TASK DIRECTIONS: Copy every line from the records below that holds the word "more".
━━ DATA EXCERPTS ━━
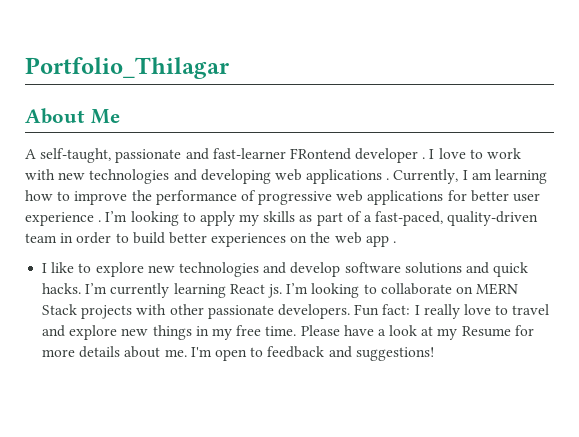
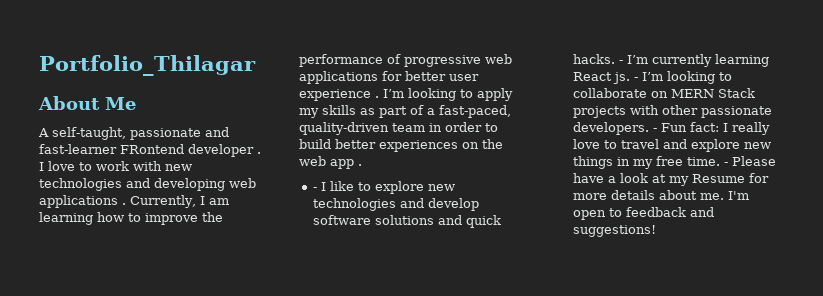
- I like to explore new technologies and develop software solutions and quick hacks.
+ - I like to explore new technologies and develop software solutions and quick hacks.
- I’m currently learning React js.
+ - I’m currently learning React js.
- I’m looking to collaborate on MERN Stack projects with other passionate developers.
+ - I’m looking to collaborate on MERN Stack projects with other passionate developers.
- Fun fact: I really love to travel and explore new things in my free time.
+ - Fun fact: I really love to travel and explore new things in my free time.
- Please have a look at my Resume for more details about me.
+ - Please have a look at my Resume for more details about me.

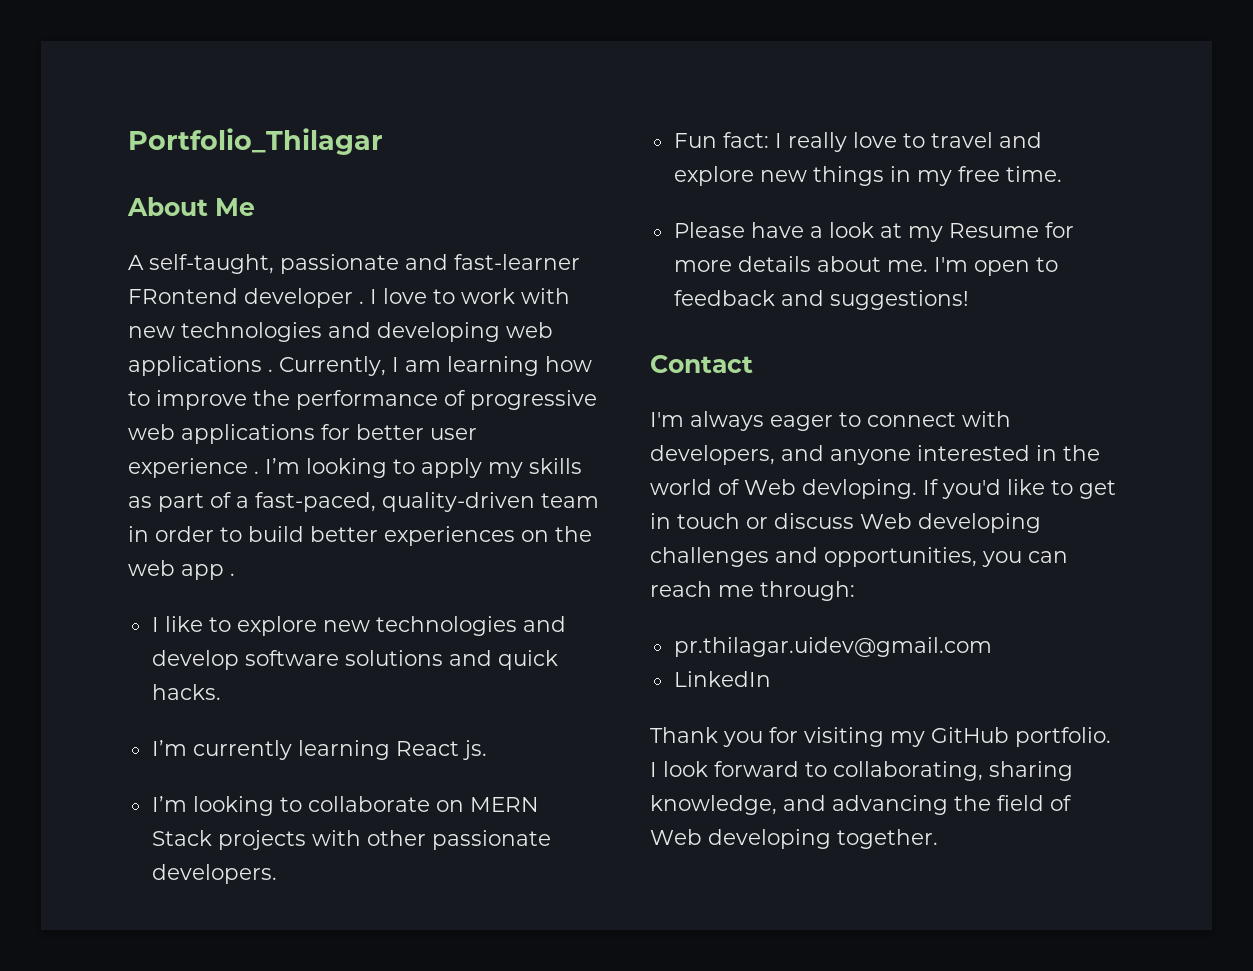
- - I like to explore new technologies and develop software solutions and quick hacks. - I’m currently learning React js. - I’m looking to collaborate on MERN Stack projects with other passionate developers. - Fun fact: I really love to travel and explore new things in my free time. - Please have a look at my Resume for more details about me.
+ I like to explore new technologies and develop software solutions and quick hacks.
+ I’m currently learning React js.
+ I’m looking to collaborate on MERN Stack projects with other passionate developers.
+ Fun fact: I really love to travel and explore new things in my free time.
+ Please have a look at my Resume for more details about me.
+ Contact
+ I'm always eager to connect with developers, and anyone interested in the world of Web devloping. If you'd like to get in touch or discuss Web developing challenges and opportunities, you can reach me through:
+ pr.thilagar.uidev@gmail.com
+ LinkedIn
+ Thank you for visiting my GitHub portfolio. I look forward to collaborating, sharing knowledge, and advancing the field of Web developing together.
━━━
TASK ANSWER:
- Please have a look at my Resume for more details about me.
+ - Please have a look at my Resume for more details about me.
- - I like to explore new technologies and develop software solutions and quick hacks. - I’m currently learning React js. - I’m looking to collaborate on MERN Stack projects with other passionate developers. - Fun fact: I really love to travel and explore new things in my free time. - Please have a look at my Resume for more details about me.
+ Please have a look at my Resume for more details about me.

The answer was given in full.